=== Begin Enclosure ===
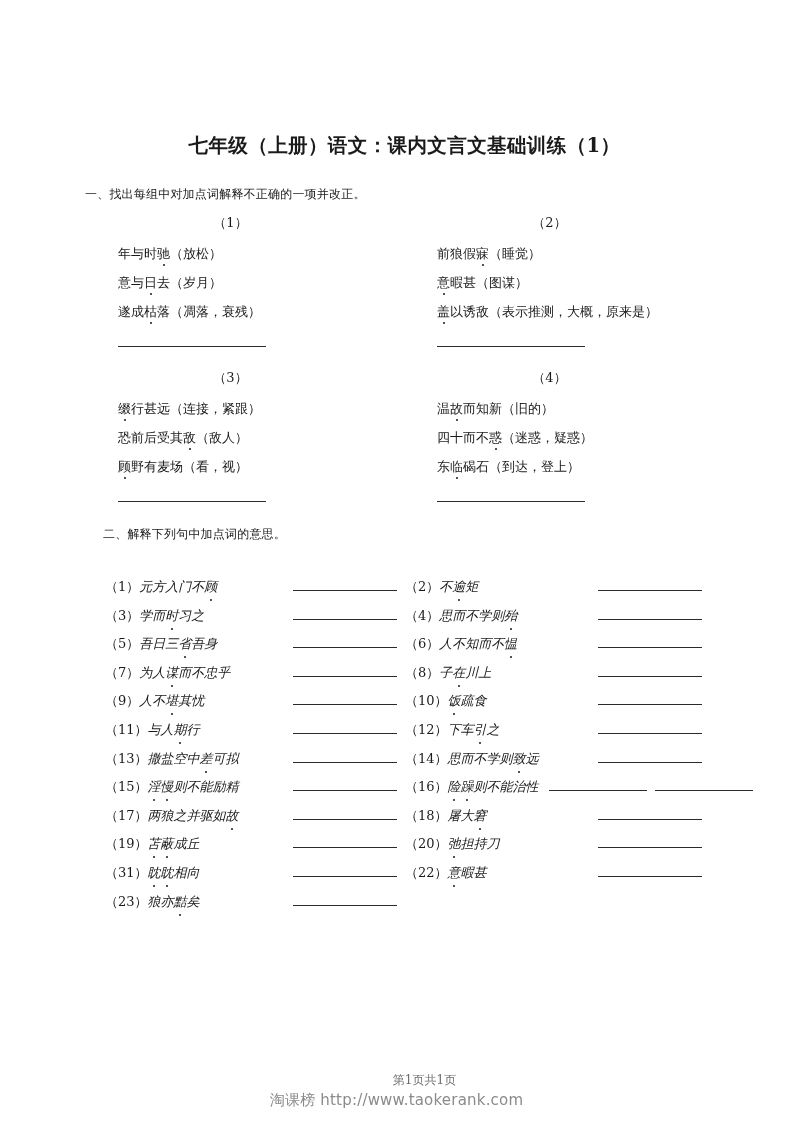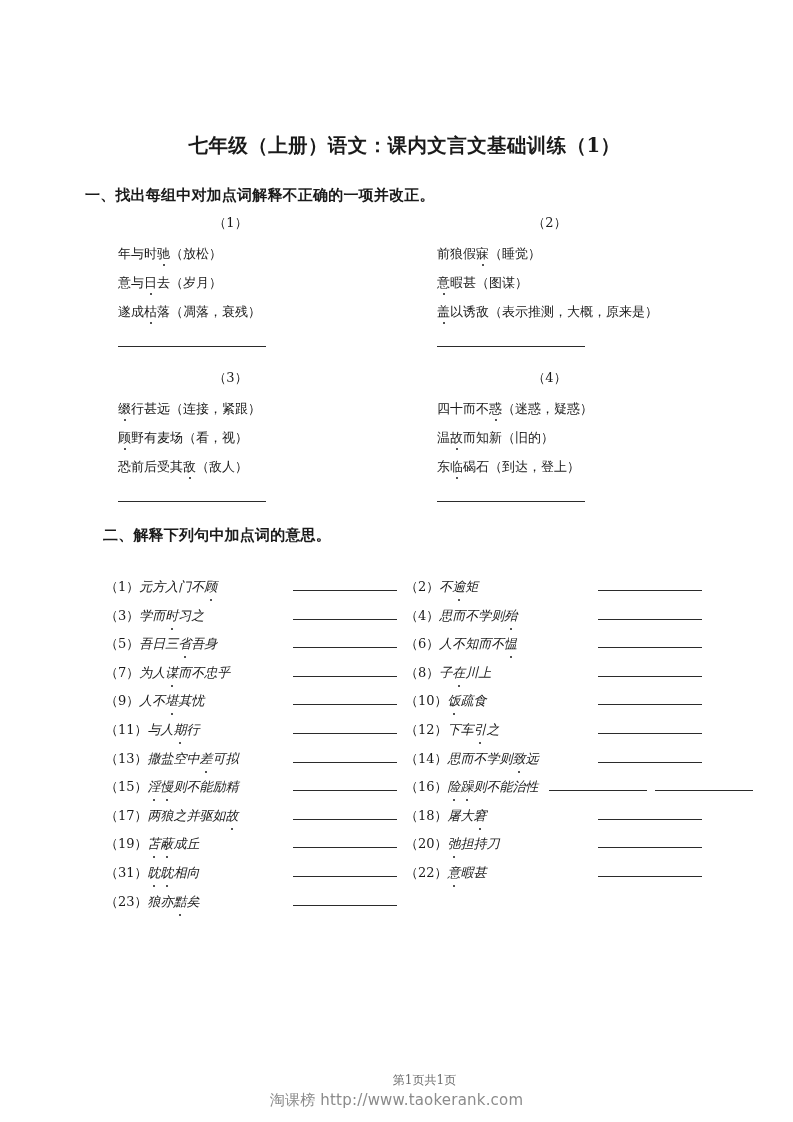--- a/index.html
+++ b/index.html
@@ -41,8 +41,8 @@
   .section-heading {
     position: absolute;
     left: 85px;
-    font-size: 15px;
-    font-weight: bold;
+    font-size: 12px;
+    font-weight: normal;
     letter-spacing: 0.2px;
   }
   #sec1-heading { top: 186px; }

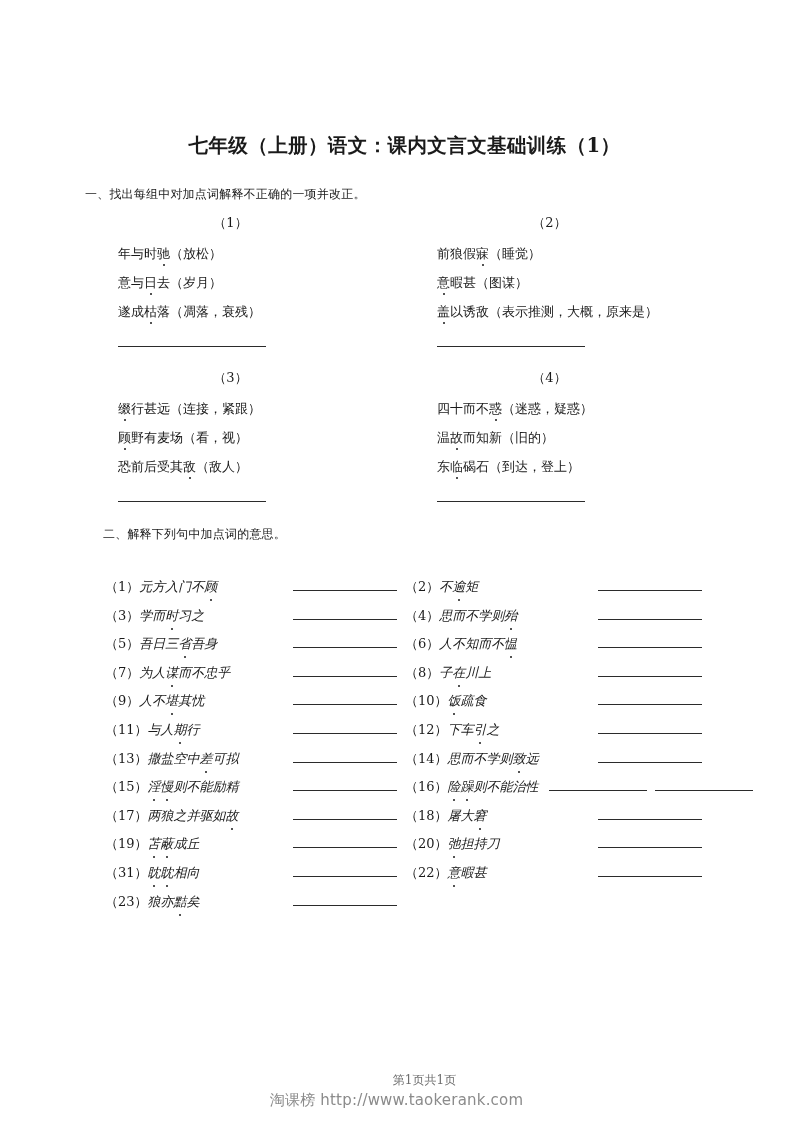--- a/index.html
+++ b/index.html
@@ -191,8 +191,8 @@
     </div>
   <div class="group" id="group-4">
       <div class="group-label">（4）</div>
+      <div class="gline"><span>温</span><span class="dotchar">故</span><span>而知新（旧的）</span></div>
       <div class="gline"><span>四十而不</span><span class="dotchar">惑</span><span>（迷惑，疑惑）</span></div>
-      <div class="gline"><span>温</span><span class="dotchar">故</span><span>而知新（旧的）</span></div>
       <div class="gline"><span>东</span><span class="dotchar">临</span><span>碣石（到达，登上）</span></div>
       <div class="answer-rule"></div>
     </div>

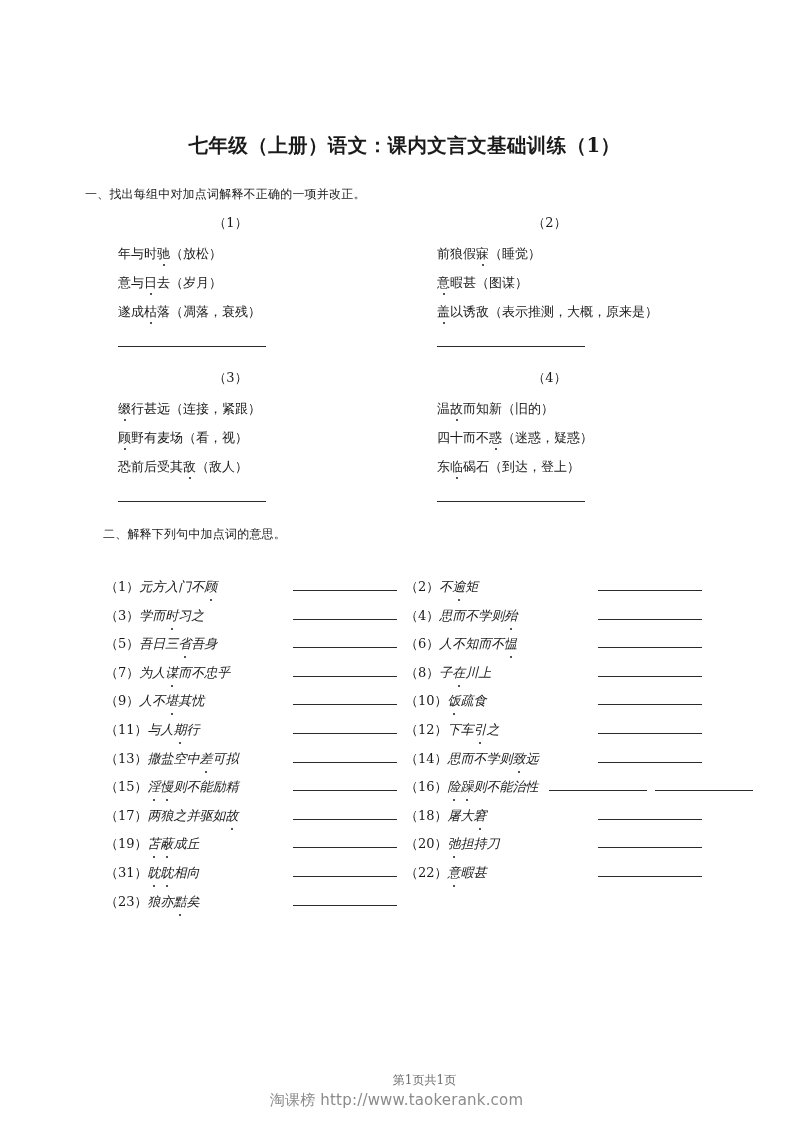--- a/index.html
+++ b/index.html
@@ -185,8 +185,8 @@
   <div class="group" id="group-3">
       <div class="group-label">（3）</div>
       <div class="gline"><span class="dotchar">缀</span><span>行甚远（连接，紧跟）</span></div>
+      <div class="gline"><span>恐前后受其</span><span class="dotchar">敌</span><span>（敌人）</span></div>
       <div class="gline"><span class="dotchar">顾</span><span>野有麦场（看，视）</span></div>
-      <div class="gline"><span>恐前后受其</span><span class="dotchar">敌</span><span>（敌人）</span></div>
       <div class="answer-rule"></div>
     </div>
   <div class="group" id="group-4">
=== End Enclosure ===
Show every line of the entries above where the word "font" occurs.

- [Answer to the exercise]:
-    font-size: 15px;
-    font-weight: bold;
+    font-size: 12px;
+    font-weight: normal;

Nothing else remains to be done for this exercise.